The SEKI Kulture Initiative has launched the SEKI Kulture Festival for Wetlands to mark United Nations International Wetlands Day, unveiling a culture-led programme aimed at empowering 4.5 million women and nine million youth across the Niger Delta while strengthening wetlands conservation and sustainable development.
Speaking on the initiative, Mr. Yibo Koko, CEO of the SEKI Kulture Festival and Marketplace Initiative, said the programme is designed to move beyond technical conservation approaches by placing people and culture at the centre of environmental protection.
“Wetlands are not just ecological systems — they are cultural systems. When women and youth are empowered to protect their culture, they become the strongest defenders of the environment,” he said.
Koko added that the festival demonstrates how climate action can be community-driven and economically inclusive.
“Through SEKI Kulture, we are turning wetlands conservation into livelihoods, jobs and sustainable development, using heritage, creativity and community enterprise as tools for long-term impact,” he noted.
Observed globally on February 2, International Wetlands Day highlights the role of wetlands in biodiversity conservation, climate resilience, food systems and livelihoods.

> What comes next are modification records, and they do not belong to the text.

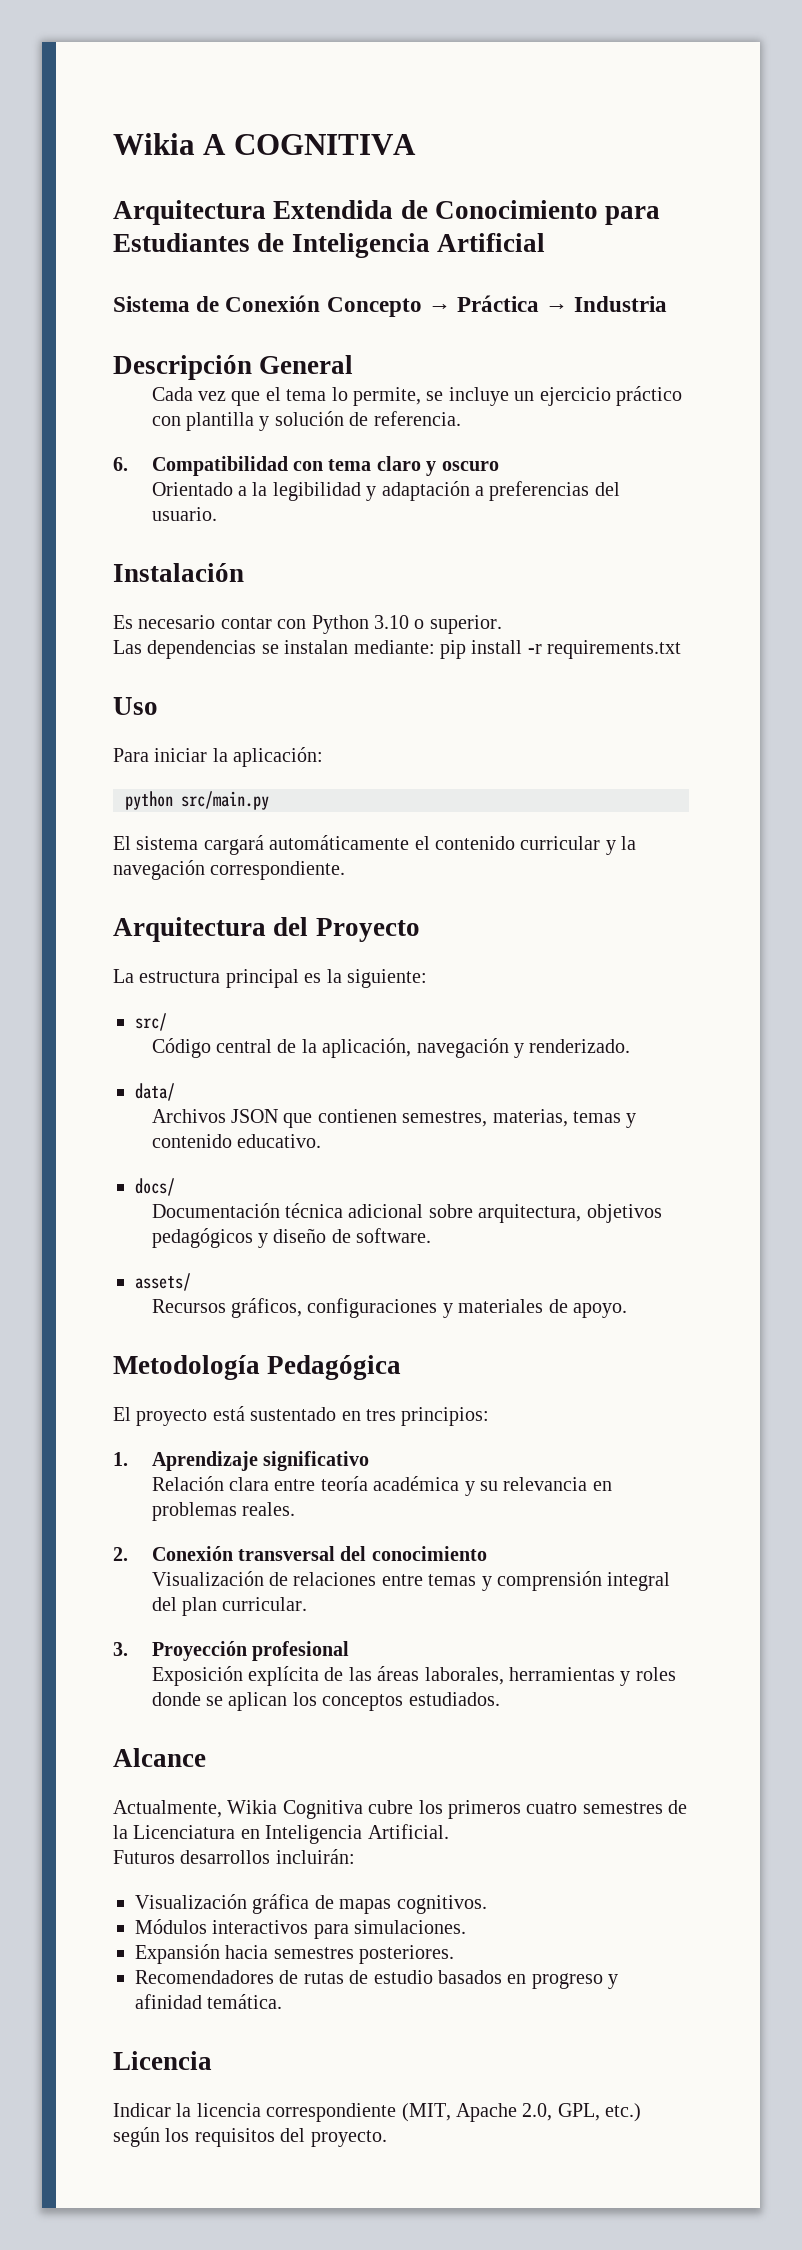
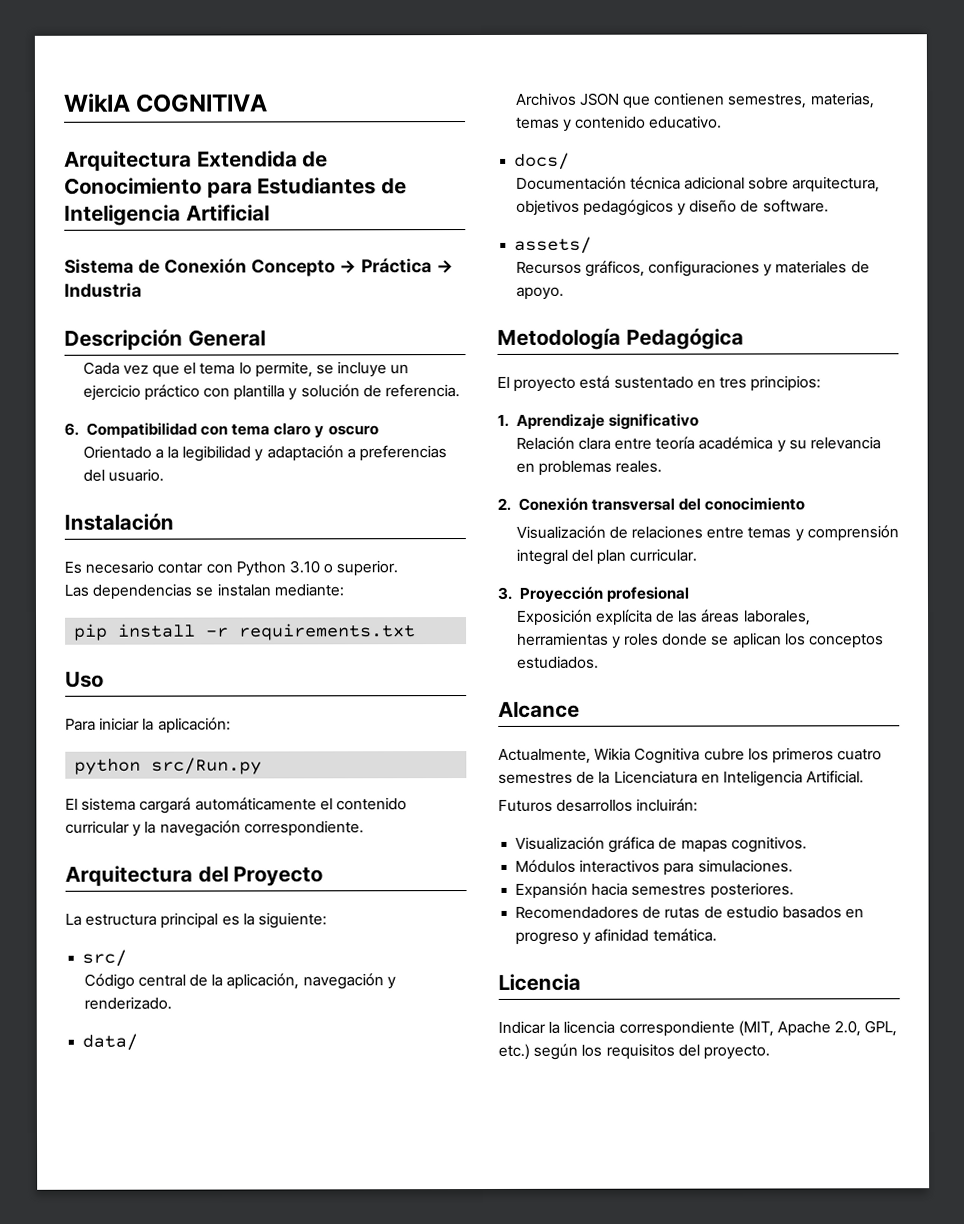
- Wikia A COGNITIVA
+ WikIA COGNITIVA
- Las dependencias se instalan mediante: pip install -r requirements.txt
+ Las dependencias se instalan mediante:
+ pip install -r requirements.txt
- python src/main.py
+ python src/Run.py

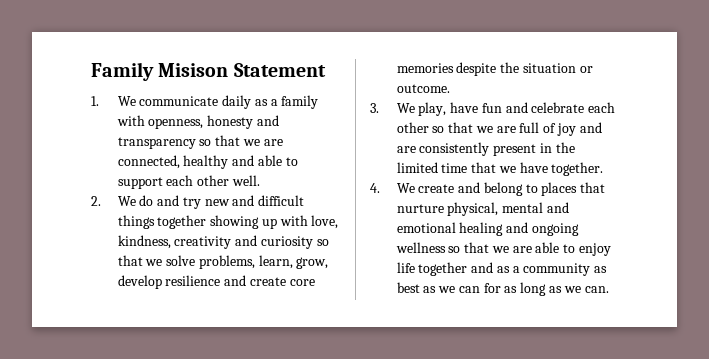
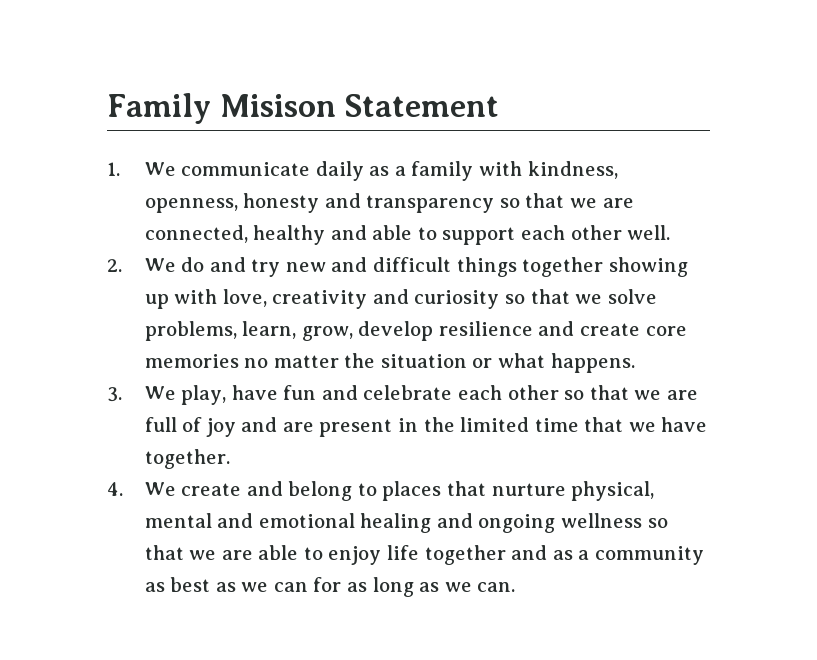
- 1. We communicate daily as a family with openness, honesty and transparency so that we are connected, healthy and able to support each other well.
+ 1. We communicate daily as a family with kindness, openness, honesty and transparency so that we are connected, healthy and able to support each other well.
- 2. We do and try new and difficult things together showing up with love, kindness, creativity and curiosity so that we solve problems, learn, grow, develop resilience and create core memories despite the situation or outcome.
+ 2. We do and try new and difficult things together showing up with love, creativity and curiosity so that we solve problems, learn, grow, develop resilience and create core memories no matter the situation or what happens.
- 3. We play, have fun and celebrate each other so that we are full of joy and are consistently present in the limited time that we have together.
+ 3. We play, have fun and celebrate each other so that we are full of joy and are present in the limited time that we have together.

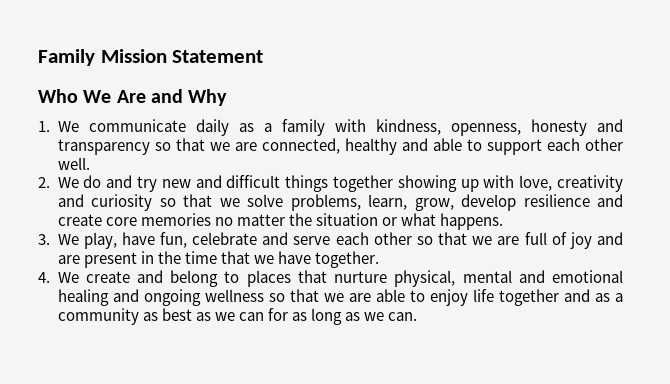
- Family Misison Statement
+ Family Mission Statement
+ Who We Are and Why
- 3. We play, have fun and celebrate each other so that we are full of joy and are present in the limited time that we have together.
+ 3. We play, have fun, celebrate and serve each other so that we are full of joy and are present in the time that we have together.

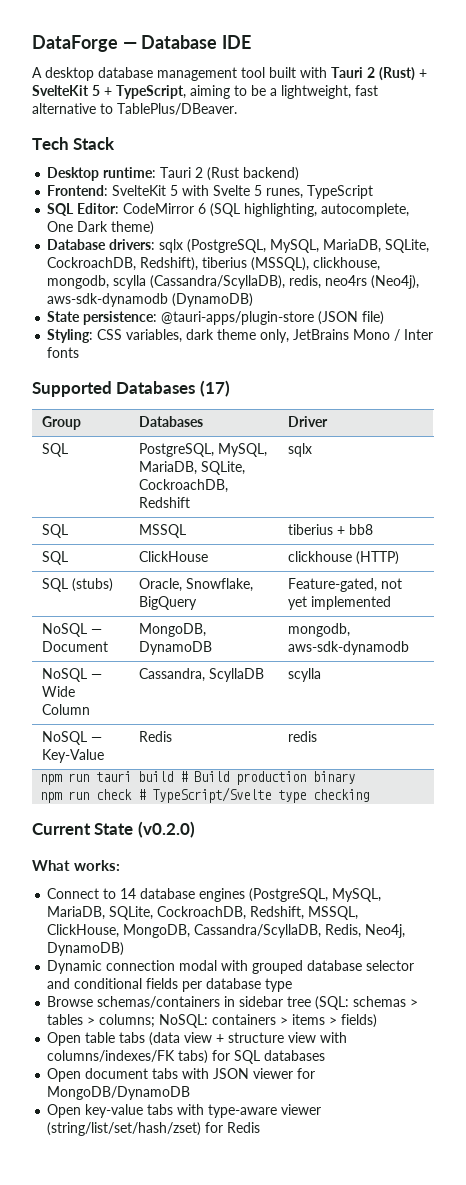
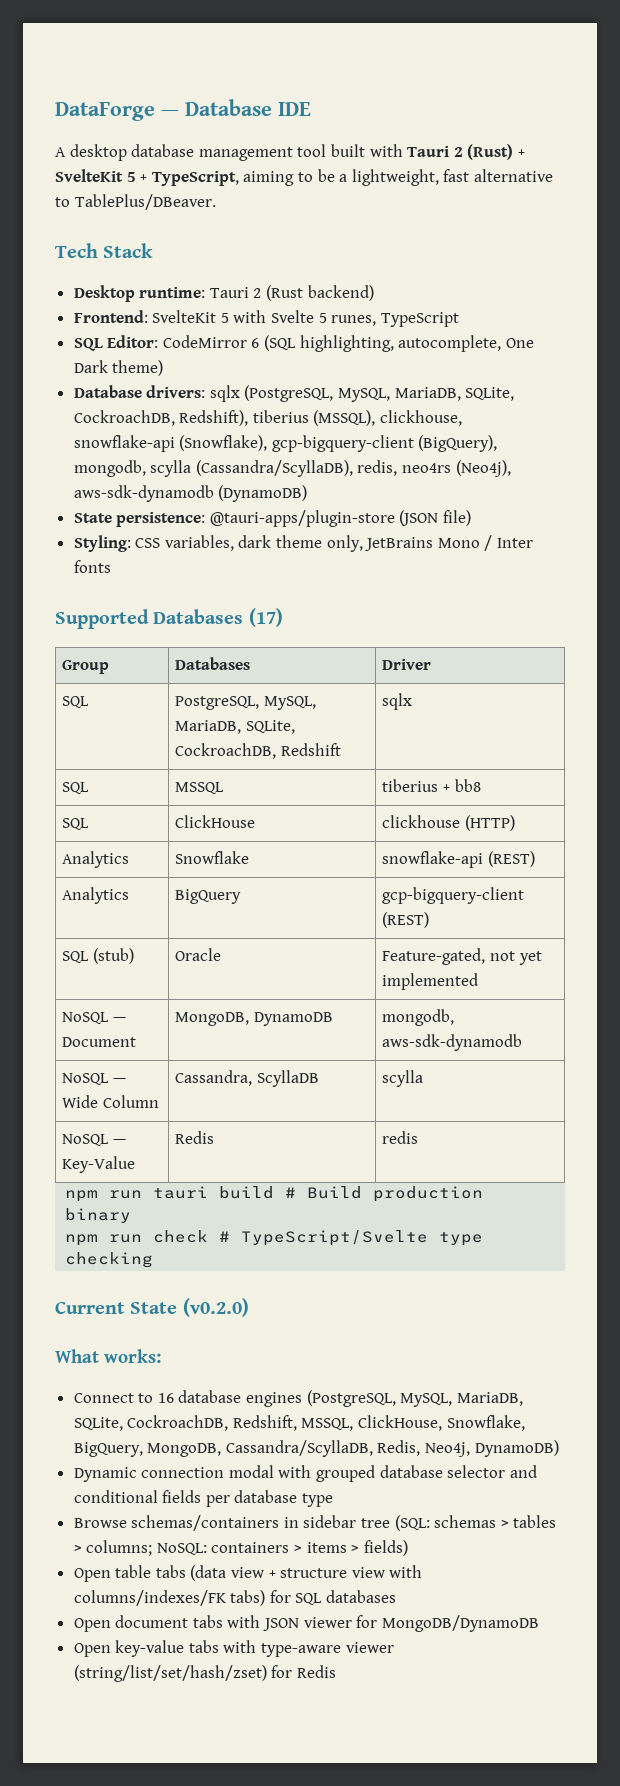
- Database drivers: sqlx (PostgreSQL, MySQL, MariaDB, SQLite, CockroachDB, Redshift), tiberius (MSSQL), clickhouse, mongodb, scylla (Cassandra/ScyllaDB), redis, neo4rs (Neo4j), aws-sdk-dynamodb (DynamoDB)
+ Database drivers: sqlx (PostgreSQL, MySQL, MariaDB, SQLite, CockroachDB, Redshift), tiberius (MSSQL), clickhouse, snowflake-api (Snowflake), gcp-bigquery-client (BigQuery), mongodb, scylla (Cassandra/ScyllaDB), redis, neo4rs (Neo4j), aws-sdk-dynamodb (DynamoDB)
- SQL (stubs) | Oracle, Snowflake, BigQuery | Feature-gated, not yet implemented
+ Analytics | Snowflake | snowflake-api (REST)
+ Analytics | BigQuery | gcp-bigquery-client (REST)
+ SQL (stub) | Oracle | Feature-gated, not yet implemented
- Connect to 14 database engines (PostgreSQL, MySQL, MariaDB, SQLite, CockroachDB, Redshift, MSSQL, ClickHouse, MongoDB, Cassandra/ScyllaDB, Redis, Neo4j, DynamoDB)
+ Connect to 16 database engines (PostgreSQL, MySQL, MariaDB, SQLite, CockroachDB, Redshift, MSSQL, ClickHouse, Snowflake, BigQuery, MongoDB, Cassandra/ScyllaDB, Redis, Neo4j, DynamoDB)

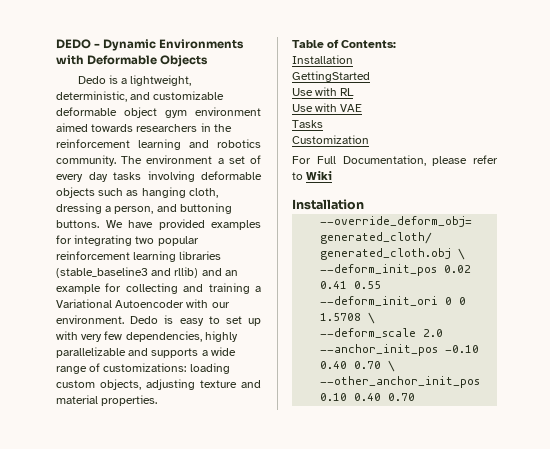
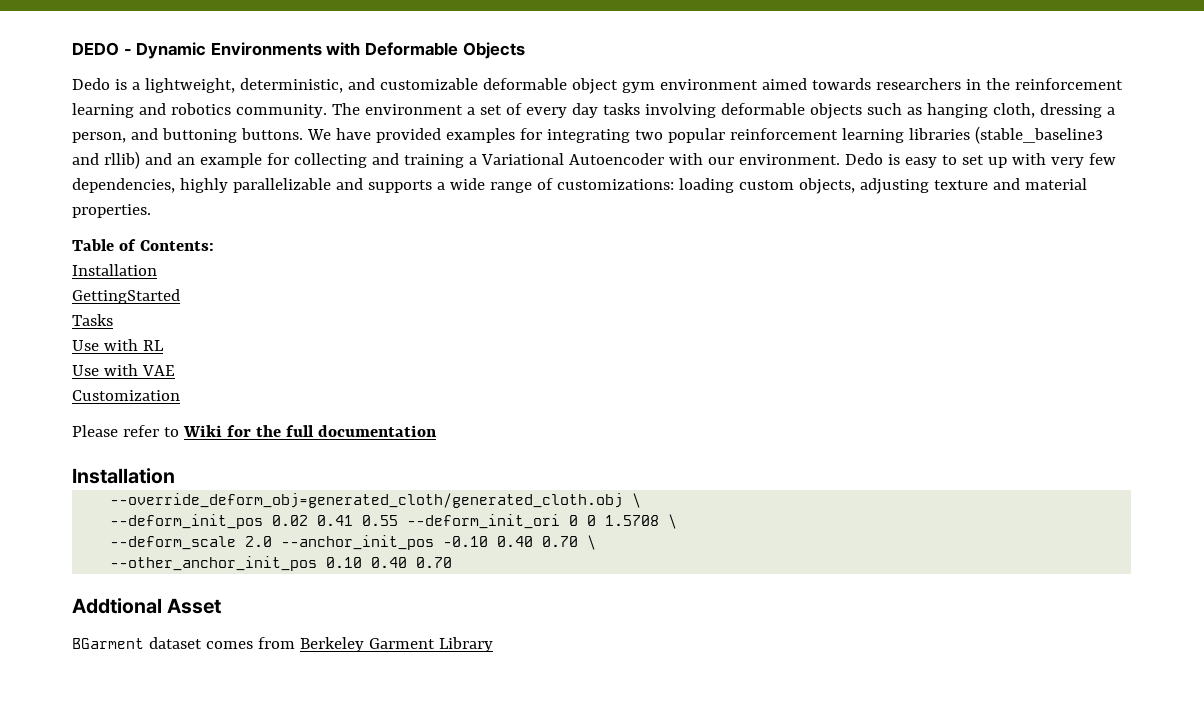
+ Tasks
- Tasks
- For Full Documentation, please refer to Wiki
+ Please refer to Wiki for the full documentation
+ Addtional Asset
+ BGarment dataset comes from Berkeley Garment Library

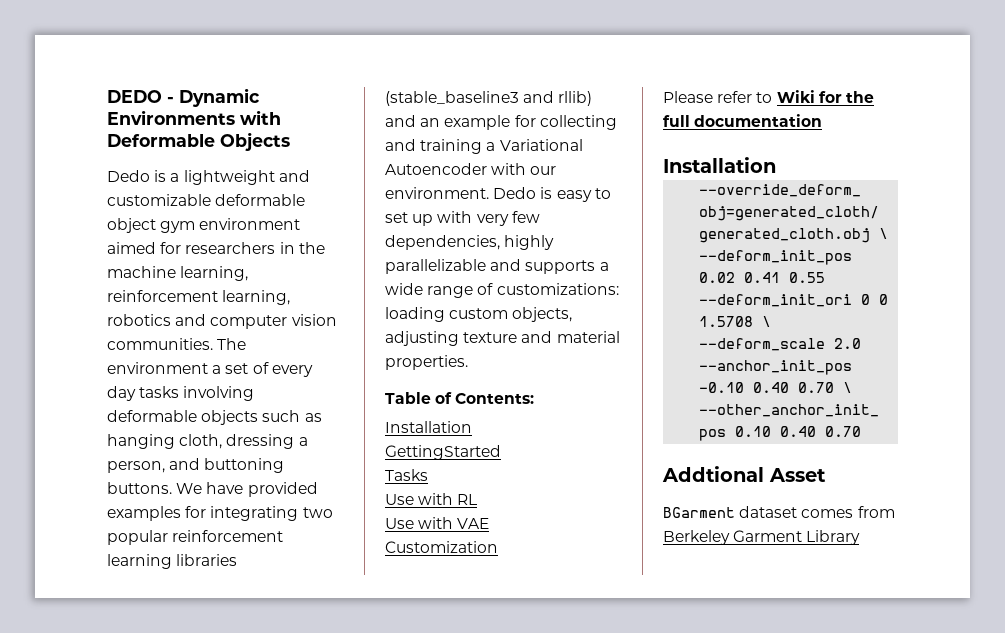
- Dedo is a lightweight, deterministic, and customizable deformable object gym environment aimed towards researchers in the reinforcement learning and robotics community.
+ Dedo is a lightweight and customizable deformable object gym environment aimed for researchers in the machine learning, reinforcement learning, robotics and computer vision communities.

The Niger Delta, home to Africa’s largest mangrove ecosystem, remains one of the world’s most culturally rich wetland regions, where rivers, creeks and mangroves shape livelihoods, identity and tradition.
Across the nine Niger Delta states, the SEKI Kulture Initiative is activating 45+ ethnic communities, 450+ heritage and eco-cultural festivals, and 100+ wetland and riverine heritage zones linked to eco-tourism and cultural activation.
These efforts underpin a wetlands-based culture economy estimated at $6 billion, spanning tourism, festivals, crafts, gastronomy and digital heritage content.
Women are at the centre of the empowerment strategy, with 4.5 million women identified as custodians of fishing economies, food processing, crafts, local markets, eco-tourism and mangrove-based livelihoods.
The initiative supports women through cultural enterprise, storytelling and climate-smart income opportunities that strengthen food security and household resilience.
The programme is also engaging nine million youth through music, film, photography, fashion, digital storytelling, eco-design and green tourism pathways, aligning youth creativity with SDG 8 (Decent Work and Economic Growth) and SDG 13 (Climate Action).
By linking wetlands conservation with SDGs 5, 8, 11, 13, 14 and 15, the SEKI Kulture Festival positions empowerment as a core climate strategy, helping to reposition the Niger Delta as a region where culture, conservation and inclusive growth reinforce one another.